* **What is needed**:
Of the lines listed below, return exactly those that run from the line containing "tax: 6% = 36.89 -> 6% = 38.93" through the line containing "Roczmierowski Antoni: 10", both included.

* **Material provided**:
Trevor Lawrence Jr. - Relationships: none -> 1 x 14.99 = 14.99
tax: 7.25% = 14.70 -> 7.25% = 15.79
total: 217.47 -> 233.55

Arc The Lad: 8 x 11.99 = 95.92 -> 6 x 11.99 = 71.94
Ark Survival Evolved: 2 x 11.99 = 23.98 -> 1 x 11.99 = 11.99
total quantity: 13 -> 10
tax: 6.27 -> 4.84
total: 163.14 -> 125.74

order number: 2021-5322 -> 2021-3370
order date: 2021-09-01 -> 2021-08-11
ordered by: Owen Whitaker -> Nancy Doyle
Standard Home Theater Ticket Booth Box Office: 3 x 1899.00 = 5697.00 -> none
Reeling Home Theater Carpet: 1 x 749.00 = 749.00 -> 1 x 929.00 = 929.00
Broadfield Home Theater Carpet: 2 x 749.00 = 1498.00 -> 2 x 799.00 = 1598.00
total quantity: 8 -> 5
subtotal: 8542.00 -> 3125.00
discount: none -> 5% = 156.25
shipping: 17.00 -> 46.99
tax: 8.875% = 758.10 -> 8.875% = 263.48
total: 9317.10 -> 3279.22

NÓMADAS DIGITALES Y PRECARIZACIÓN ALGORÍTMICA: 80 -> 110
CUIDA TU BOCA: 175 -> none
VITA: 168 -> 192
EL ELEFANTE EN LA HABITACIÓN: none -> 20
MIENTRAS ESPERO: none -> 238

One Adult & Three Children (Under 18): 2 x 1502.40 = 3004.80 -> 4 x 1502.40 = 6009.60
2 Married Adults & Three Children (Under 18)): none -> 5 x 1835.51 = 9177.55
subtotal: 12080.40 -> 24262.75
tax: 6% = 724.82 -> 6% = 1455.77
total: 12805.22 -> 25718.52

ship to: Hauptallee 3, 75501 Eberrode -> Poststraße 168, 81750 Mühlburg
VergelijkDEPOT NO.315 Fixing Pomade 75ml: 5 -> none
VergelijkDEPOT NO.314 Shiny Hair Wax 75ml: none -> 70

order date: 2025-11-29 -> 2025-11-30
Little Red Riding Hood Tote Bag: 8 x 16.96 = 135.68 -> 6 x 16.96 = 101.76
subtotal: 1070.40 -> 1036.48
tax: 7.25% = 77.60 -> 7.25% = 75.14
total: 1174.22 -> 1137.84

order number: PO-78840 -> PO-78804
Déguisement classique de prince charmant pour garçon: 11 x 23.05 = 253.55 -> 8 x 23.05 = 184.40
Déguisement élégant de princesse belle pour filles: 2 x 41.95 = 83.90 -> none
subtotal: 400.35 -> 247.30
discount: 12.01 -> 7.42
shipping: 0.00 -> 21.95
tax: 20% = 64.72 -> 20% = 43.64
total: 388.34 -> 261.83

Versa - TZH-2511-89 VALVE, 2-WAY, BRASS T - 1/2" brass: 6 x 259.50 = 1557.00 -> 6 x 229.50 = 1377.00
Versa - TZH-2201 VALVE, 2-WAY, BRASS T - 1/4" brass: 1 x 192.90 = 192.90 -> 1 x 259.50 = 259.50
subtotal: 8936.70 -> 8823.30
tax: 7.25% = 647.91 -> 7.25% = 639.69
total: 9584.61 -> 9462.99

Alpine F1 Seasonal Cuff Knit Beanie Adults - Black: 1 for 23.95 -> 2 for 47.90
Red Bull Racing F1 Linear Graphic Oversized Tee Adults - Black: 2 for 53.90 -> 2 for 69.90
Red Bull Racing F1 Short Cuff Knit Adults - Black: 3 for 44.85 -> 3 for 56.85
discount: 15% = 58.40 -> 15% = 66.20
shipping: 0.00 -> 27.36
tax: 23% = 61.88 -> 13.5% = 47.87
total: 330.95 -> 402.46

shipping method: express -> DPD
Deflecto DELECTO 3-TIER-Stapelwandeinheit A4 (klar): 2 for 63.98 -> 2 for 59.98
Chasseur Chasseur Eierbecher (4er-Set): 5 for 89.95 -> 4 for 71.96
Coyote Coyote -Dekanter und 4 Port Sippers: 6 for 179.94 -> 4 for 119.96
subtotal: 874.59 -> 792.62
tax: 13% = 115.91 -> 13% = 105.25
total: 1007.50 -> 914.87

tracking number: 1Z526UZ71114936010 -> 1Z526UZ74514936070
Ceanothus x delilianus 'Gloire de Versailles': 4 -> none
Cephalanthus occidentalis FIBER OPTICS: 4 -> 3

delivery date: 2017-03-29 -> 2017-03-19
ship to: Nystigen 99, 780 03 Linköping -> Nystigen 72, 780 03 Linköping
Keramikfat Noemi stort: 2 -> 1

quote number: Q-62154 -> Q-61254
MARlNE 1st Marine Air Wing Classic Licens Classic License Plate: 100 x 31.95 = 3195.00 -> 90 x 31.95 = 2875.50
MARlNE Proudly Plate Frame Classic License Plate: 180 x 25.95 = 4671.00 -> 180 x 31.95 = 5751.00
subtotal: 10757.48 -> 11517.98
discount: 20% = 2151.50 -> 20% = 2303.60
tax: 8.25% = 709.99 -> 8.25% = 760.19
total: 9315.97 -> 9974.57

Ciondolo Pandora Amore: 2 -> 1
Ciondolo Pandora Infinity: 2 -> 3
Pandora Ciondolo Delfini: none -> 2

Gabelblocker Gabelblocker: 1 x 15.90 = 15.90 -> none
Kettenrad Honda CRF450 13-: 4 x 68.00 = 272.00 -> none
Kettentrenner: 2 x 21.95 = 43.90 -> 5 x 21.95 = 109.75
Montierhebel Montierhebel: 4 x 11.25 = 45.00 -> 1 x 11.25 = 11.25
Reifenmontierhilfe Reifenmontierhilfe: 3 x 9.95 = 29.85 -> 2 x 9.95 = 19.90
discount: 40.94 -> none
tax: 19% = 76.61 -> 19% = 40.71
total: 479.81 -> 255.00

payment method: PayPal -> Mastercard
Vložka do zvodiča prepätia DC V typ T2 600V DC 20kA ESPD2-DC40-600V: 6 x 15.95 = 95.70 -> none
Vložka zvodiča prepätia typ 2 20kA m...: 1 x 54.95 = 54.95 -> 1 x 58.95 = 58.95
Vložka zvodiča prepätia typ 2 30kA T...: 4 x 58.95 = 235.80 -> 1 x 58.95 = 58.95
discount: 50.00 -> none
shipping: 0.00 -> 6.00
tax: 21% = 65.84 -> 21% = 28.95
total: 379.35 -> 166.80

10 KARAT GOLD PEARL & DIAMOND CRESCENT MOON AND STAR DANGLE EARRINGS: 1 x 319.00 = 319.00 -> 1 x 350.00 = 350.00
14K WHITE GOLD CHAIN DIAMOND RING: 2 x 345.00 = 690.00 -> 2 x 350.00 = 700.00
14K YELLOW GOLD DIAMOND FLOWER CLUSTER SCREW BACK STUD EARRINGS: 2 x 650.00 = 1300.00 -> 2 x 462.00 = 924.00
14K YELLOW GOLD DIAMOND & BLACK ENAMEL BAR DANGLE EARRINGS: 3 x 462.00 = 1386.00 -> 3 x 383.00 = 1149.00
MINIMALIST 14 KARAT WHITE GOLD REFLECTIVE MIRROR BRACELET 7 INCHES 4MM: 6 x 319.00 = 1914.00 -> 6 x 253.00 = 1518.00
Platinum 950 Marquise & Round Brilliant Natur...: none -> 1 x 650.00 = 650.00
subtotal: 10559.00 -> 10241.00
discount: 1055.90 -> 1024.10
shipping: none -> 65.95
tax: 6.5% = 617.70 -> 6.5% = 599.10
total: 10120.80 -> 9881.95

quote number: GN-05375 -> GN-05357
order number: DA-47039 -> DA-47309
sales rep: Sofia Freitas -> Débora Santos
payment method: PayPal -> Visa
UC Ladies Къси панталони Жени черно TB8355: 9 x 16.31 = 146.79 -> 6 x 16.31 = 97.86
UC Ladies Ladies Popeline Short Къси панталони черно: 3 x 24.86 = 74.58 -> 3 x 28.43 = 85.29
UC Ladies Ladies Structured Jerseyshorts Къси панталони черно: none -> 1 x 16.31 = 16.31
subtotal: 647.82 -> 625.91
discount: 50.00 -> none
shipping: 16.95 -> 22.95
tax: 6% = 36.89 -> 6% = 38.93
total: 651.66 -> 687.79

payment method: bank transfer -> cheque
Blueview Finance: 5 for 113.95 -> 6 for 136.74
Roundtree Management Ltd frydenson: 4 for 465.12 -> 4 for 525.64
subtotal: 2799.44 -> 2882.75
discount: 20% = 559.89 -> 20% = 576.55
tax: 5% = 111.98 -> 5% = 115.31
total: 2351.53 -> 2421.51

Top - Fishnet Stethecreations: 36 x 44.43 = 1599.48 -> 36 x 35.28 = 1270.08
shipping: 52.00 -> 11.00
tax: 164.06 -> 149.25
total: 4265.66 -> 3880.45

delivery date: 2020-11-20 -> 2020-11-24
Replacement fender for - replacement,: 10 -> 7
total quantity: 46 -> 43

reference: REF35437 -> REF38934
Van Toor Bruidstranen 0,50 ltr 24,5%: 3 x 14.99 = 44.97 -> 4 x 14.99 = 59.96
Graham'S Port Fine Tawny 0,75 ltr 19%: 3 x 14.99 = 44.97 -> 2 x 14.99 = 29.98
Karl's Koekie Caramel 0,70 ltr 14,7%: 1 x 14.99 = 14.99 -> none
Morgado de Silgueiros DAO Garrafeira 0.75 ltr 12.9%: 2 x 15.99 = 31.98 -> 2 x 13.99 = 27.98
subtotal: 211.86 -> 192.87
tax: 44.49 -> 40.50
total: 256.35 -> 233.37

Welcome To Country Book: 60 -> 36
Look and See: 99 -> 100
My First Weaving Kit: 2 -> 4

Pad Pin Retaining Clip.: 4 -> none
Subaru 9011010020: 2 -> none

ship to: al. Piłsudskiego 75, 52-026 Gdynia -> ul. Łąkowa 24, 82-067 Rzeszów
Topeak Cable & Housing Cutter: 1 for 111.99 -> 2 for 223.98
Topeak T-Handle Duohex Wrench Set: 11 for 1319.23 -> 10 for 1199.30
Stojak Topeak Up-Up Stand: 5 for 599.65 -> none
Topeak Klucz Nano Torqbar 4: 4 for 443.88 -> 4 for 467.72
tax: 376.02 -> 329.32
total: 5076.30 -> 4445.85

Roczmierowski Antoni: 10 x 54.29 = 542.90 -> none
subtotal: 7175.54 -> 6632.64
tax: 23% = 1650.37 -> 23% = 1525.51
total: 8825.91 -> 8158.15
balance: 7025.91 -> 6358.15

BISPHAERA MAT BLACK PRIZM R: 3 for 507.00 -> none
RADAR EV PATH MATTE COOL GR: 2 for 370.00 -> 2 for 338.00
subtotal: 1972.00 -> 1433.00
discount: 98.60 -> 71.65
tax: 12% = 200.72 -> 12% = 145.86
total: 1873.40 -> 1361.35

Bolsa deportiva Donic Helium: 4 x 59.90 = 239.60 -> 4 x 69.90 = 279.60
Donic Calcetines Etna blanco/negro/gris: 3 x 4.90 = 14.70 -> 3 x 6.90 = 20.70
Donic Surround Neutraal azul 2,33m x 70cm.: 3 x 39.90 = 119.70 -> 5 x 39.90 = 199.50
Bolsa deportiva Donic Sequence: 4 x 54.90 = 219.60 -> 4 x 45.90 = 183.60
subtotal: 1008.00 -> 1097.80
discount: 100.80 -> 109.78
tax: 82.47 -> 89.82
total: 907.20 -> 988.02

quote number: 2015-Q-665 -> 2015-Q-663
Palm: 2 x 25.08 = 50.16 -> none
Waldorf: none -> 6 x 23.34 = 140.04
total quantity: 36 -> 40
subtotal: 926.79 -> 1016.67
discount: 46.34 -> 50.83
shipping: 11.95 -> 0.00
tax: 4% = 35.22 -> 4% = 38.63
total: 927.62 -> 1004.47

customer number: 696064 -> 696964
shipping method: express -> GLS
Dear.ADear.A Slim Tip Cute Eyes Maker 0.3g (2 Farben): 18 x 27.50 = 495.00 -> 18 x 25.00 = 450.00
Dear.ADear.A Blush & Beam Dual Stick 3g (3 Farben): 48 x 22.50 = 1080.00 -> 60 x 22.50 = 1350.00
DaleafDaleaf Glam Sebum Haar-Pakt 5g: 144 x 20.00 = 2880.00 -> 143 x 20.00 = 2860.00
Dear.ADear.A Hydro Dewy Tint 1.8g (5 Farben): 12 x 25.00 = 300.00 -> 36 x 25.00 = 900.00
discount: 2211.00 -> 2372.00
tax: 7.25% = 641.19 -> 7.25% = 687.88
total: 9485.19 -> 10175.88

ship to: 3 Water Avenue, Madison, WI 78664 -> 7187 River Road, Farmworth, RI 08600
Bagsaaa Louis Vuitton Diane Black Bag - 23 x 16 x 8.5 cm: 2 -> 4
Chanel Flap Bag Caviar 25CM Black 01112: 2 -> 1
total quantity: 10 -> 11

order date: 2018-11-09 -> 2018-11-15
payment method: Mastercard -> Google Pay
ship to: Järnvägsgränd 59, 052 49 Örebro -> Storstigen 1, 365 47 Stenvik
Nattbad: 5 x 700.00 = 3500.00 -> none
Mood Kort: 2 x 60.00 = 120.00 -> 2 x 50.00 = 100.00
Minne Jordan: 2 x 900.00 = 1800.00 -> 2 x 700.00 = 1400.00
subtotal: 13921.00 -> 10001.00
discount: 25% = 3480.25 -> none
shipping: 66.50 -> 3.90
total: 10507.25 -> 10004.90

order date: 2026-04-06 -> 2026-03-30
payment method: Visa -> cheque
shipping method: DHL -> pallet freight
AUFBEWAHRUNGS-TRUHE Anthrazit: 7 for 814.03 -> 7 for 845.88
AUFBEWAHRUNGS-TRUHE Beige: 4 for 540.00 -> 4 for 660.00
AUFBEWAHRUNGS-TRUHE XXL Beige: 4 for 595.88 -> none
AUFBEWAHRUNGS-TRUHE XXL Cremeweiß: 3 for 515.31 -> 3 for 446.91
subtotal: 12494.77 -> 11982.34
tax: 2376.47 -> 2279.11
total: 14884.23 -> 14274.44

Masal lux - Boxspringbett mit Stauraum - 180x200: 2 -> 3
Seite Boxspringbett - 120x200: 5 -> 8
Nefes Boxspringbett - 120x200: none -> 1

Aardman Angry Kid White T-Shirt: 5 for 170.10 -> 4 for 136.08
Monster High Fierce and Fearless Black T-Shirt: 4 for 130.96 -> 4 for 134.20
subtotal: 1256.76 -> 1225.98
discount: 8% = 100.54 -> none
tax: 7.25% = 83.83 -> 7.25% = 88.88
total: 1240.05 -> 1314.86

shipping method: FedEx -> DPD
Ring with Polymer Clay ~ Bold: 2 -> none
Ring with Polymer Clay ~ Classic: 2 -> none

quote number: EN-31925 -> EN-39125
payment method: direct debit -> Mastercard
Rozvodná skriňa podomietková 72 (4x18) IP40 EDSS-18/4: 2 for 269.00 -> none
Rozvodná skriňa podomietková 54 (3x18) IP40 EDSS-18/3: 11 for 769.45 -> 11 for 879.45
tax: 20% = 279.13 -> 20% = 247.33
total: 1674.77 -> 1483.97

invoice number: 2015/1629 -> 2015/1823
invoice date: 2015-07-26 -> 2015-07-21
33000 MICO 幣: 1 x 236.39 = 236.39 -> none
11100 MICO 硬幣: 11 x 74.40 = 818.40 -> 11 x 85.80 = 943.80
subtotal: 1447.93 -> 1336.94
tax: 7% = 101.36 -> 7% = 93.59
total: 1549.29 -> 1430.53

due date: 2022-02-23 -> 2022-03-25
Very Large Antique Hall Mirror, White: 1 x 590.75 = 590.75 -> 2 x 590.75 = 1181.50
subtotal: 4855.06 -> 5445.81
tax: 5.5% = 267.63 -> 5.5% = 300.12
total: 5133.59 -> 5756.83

* **Result of this exercise**:
tax: 6% = 36.89 -> 6% = 38.93
total: 651.66 -> 687.79

payment method: bank transfer -> cheque
Blueview Finance: 5 for 113.95 -> 6 for 136.74
Roundtree Management Ltd frydenson: 4 for 465.12 -> 4 for 525.64
subtotal: 2799.44 -> 2882.75
discount: 20% = 559.89 -> 20% = 576.55
tax: 5% = 111.98 -> 5% = 115.31
total: 2351.53 -> 2421.51

Top - Fishnet Stethecreations: 36 x 44.43 = 1599.48 -> 36 x 35.28 = 1270.08
shipping: 52.00 -> 11.00
tax: 164.06 -> 149.25
total: 4265.66 -> 3880.45

delivery date: 2020-11-20 -> 2020-11-24
Replacement fender for - replacement,: 10 -> 7
total quantity: 46 -> 43

reference: REF35437 -> REF38934
Van Toor Bruidstranen 0,50 ltr 24,5%: 3 x 14.99 = 44.97 -> 4 x 14.99 = 59.96
Graham'S Port Fine Tawny 0,75 ltr 19%: 3 x 14.99 = 44.97 -> 2 x 14.99 = 29.98
Karl's Koekie Caramel 0,70 ltr 14,7%: 1 x 14.99 = 14.99 -> none
Morgado de Silgueiros DAO Garrafeira 0.75 ltr 12.9%: 2 x 15.99 = 31.98 -> 2 x 13.99 = 27.98
subtotal: 211.86 -> 192.87
tax: 44.49 -> 40.50
total: 256.35 -> 233.37

Welcome To Country Book: 60 -> 36
Look and See: 99 -> 100
My First Weaving Kit: 2 -> 4

Pad Pin Retaining Clip.: 4 -> none
Subaru 9011010020: 2 -> none

ship to: al. Piłsudskiego 75, 52-026 Gdynia -> ul. Łąkowa 24, 82-067 Rzeszów
Topeak Cable & Housing Cutter: 1 for 111.99 -> 2 for 223.98
Topeak T-Handle Duohex Wrench Set: 11 for 1319.23 -> 10 for 1199.30
Stojak Topeak Up-Up Stand: 5 for 599.65 -> none
Topeak Klucz Nano Torqbar 4: 4 for 443.88 -> 4 for 467.72
tax: 376.02 -> 329.32
total: 5076.30 -> 4445.85

Roczmierowski Antoni: 10 x 54.29 = 542.90 -> none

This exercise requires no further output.